Славик подсознательно ожидал увидеть одного из второстепенных персонажей «Семнадцати мгновений весны» – бравого эсэсовца в черном кителе с алой повязкой на рукаве, фуражке с высокой тульей, начищенных сапогах и с непременной кобурой, скрывающей «Парабеллум». Реальность выглядела куда прозаичнее.
В «предбанник» неторопливо проник невысокий – ну метр семьдесят от силы! – молодой человек с короткой стрижкой и светлой челкой надо лбом. Вместо роскошной формы – черное с серебром, орлы, свастики, аксельбанты, – густо-синий хлопчатый комбинезон, курточка с уймой кармашков, пилотка-фрицевка разгильдяйски сдвинута на затылок.

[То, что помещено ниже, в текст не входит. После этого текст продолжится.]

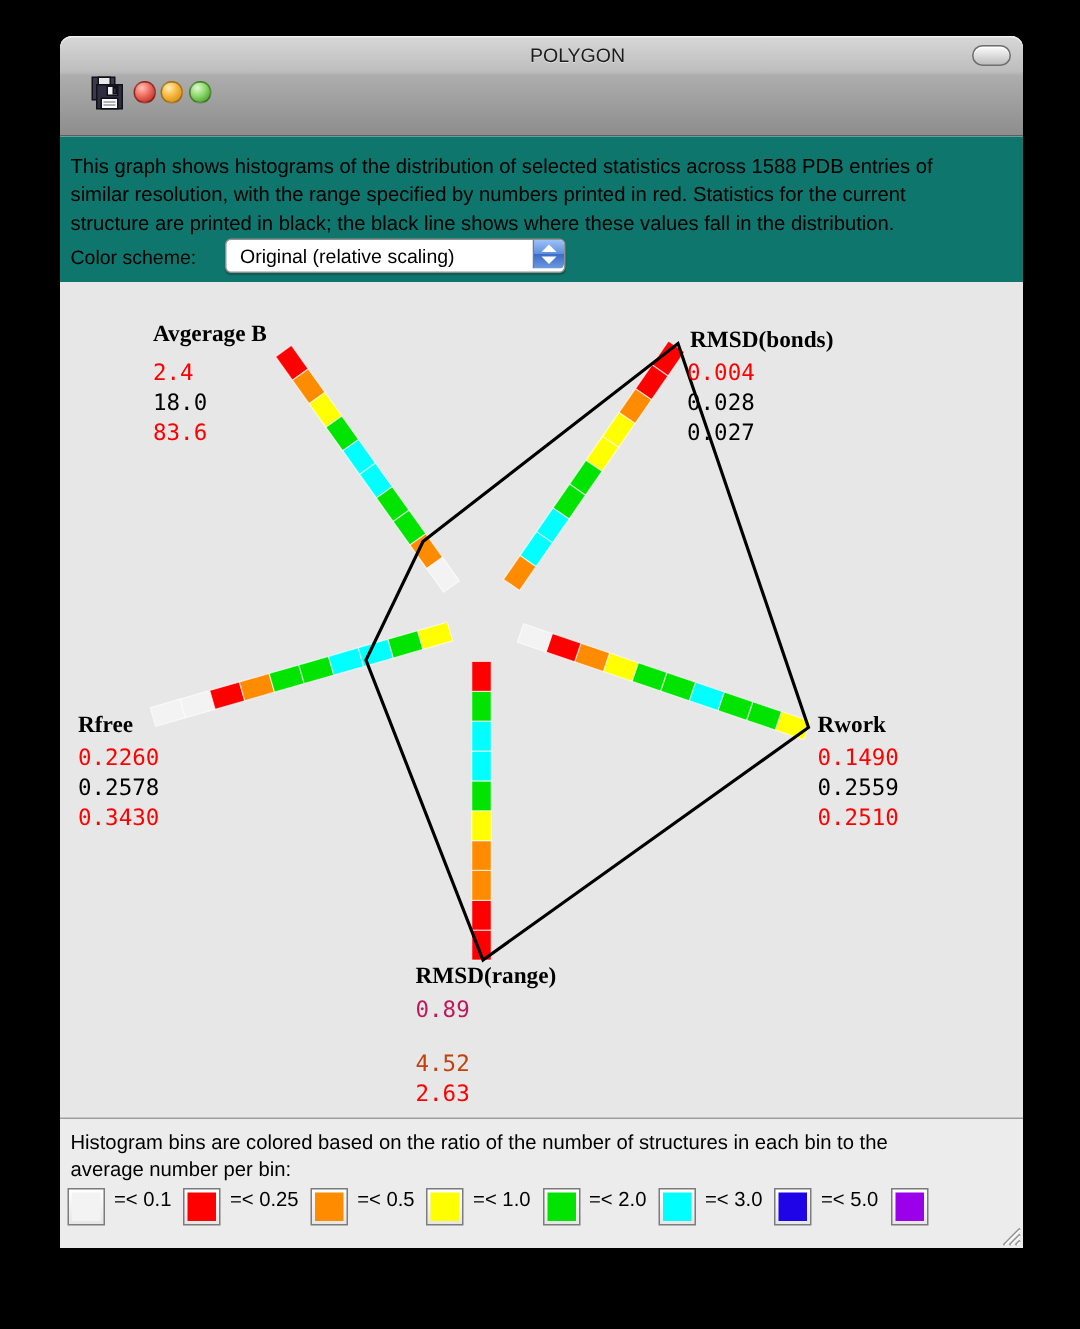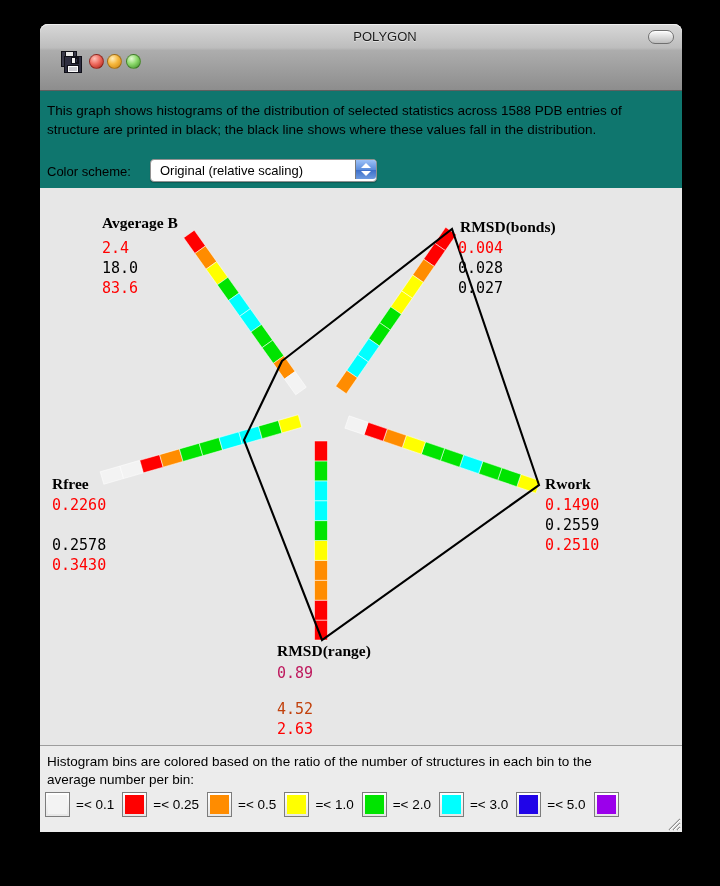--- a/index.html
+++ b/index.html
@@ -42,21 +42,21 @@
   .tri.down{bottom:3px;border-top:5px solid #fff;}
   
   #chart-panel{position:absolute;left:0;top:164px;width:642px;height:557px;background:#e7e7e7;}
   #chart-svg{position:absolute;left:0;top:0;}
   .axis-name{position:absolute;font-family:"Liberation Serif",serif;font-weight:bold;font-size:15.5px;color:#000;white-space:nowrap;}
   .axis-values{position:absolute;font-family:"DejaVu Sans Mono",monospace;font-size:15px;line-height:20px;white-space:pre;}
   
   #legend-panel{position:absolute;left:0;top:721px;width:642px;height:86px;background:#ececec;
                 border-top:1px solid #9d9d9d;}
   #legend-desc{position:absolute;left:7px;top:7px;font-size:13.5px;line-height:18px;color:#000;}
-  #legend-bins{position:absolute;left:5px;top:46px;display:flex;align-items:center;}
+  #legend-bins{position:absolute;left:5px;top:46px;display:flex;}
   .swatch{width:19px;height:19px;border:1px solid #7c7c7c;background:linear-gradient(#ffffff,#e6e6e6);
           padding:2px;margin-right:6px;}
   .swatch .fill{display:block;width:100%;height:100%;}
   .bin-label{font-size:13.5px;color:#000;margin-right:8px;white-space:nowrap;}
   #resize-grip{position:absolute;right:1px;bottom:1px;width:15px;height:15px;}
 </style>
 </head>
 <body>
 
 <div id="window">
@@ -84,20 +84,21 @@
           <line x1="11" y1="20" x2="19" y2="20" stroke="#9a9aa6" stroke-width="1"></line>
         </svg>
       </span>
       <div class="lbl">Save</div>
     </div>
   </div>
 
   <div id="header-panel">
     <div id="desc">
         <div>This graph shows histograms of the distribution of selected statistics across 1588 PDB entries of</div>
+        <div>similar resolution, with the range specified by numbers printed in red.  Statistics for the current</div>
         <div>structure are printed in black; the black line shows where these values fall in the distribution.</div>
       </div>
     <div id="scheme-row">
       <span id="scheme-label">Color scheme:</span>
       <div id="scheme-select">
         <span class="val">Original (relative scaling)</span>
         <span id="scheme-stepper">
           <span class="tri up"></span>
             <span class="tri down"></span>
         </span>
@@ -162,21 +163,21 @@
     <div id="label-layer">
         <div class="axis-name" style="left: 62px; top: 26px;">Avgerage B</div>
         <div class="axis-values" style="left: 62px; top: 50px;"><div style="color: rgb(255, 0, 0);">2.4</div><div style="color: rgb(0, 0, 0);">18.0</div><div style="color: rgb(255, 0, 0);">83.6</div></div>
         <div class="axis-name" style="left: 420px; top: 30px;">RMSD(bonds)</div>
         <div class="axis-values" style="left: 418px; top: 50px;"><div style="color: rgb(255, 0, 0);">0.004</div><div style="color: rgb(0, 0, 0);">0.028</div><div style="color: #000000;">0.027</div></div>
         <div class="axis-name" style="left: 505px; top: 287px;">Rwork</div>
         <div class="axis-values" style="left: 505px; top: 307px;"><div style="color: rgb(255, 0, 0);">0.1490</div><div style="color: rgb(0, 0, 0);">0.2559</div><div style="color: rgb(255, 0, 0);">0.2510</div></div>
         <div class="axis-name" style="left: 237px; top: 454px;">RMSD(range)</div>
         <div class="axis-values" style="left: 237px; top: 475px;"><div style="color: #be185d;">0.89</div><div style="color: #c2410c; margin-top: 16px;">4.52</div><div style="color: rgb(255, 0, 0);">2.63</div></div>
         <div class="axis-name" style="left: 12px; top: 287px;">Rfree</div>
-        <div class="axis-values" style="left: 12px; top: 307px;"><div style="color: rgb(255, 0, 0);">0.2260</div><div style="color: rgb(0, 0, 0); margin-top: 20px;">0.2578</div><div style="color: rgb(255, 0, 0);">0.3430</div></div>
+        <div class="axis-values" style="left: 12px; top: 307px;"><div style="color: rgb(255, 0, 0);">0.2260</div><div style="color: rgb(0, 0, 0);">0.2578</div><div style="color: rgb(255, 0, 0);">0.3430</div></div>
       </div>
   </div>
 
   <div id="legend-panel">
     <div id="legend-desc">
         <div>Histogram bins are colored based on the ratio of the number of structures in each bin to the</div>
         <div>average number per bin:</div>
       </div>
     <div id="legend-bins">
         <span class="swatch">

Одно совпадение: серебристый плетеный погон с двумя квадратными звездочками обер-лейтенанта на правом плече, и только. Больше никаких эмблем и знаков различия.
– Юрген Грейм, – щелкнув каблуками откозырял страж кайзеровским манером: два пальца к виску. – Герр оберст, рад вас приветствовать.
– Heil, – Фальке отдал честь по манеру ГДР, раскрытой ладонью к непокрытой голове. Говорили на немецком. – Каковы распоряжения?
– Вы можете вернуться, герр оберст. Господ и даму провожу я. Виза выдана на двадцать четыре часа.
– Виза? – не удержался Иван.
– Так точно. Примите.
В ладонях концессионеров оказался округлый значок размером самое большее с ноготь – полусфера, несущее изображение силуэта ликторской связки. Так-так.
– И что с этим делать, господин обер-лейтенант? – сказал Иван.
– Положить в карман или прикрепить к одежде. Терять – крайне нежелательно. Герр Фальке?
– Спустя девятнадцать часов по нашему счетуя подам запрос на новый переход. Если встреча закончится раньше, дайте знать. Благодарю вас, Грейм.
– Рад стараться, – снова откозырял офицер.
Минуточку: что значит «по нашему счету»?
Фальке ободряюще подмигнул Славику, преспокойно развернулся и перешагнул черту – исчез из зримого мира. Вернулся домой.
Инфернальным нацистом Юрген совсем не выглядел. При не самом внушительном росте он был широкоплеч и крепок, сразу видно – занимается спортом. Физиономия симпатичная, но без той черты безжалостности и патетической твердости, что прослеживаются на всех немецких военных плакатах шестидесятилетней давности. За таким парнем в «объективном времени» девицы увивались бы косяками – все в требуемых пропорциях: очевидная мужественность, приятная внешность и просто-таки непробиваемая, спокойная уверенность в себе.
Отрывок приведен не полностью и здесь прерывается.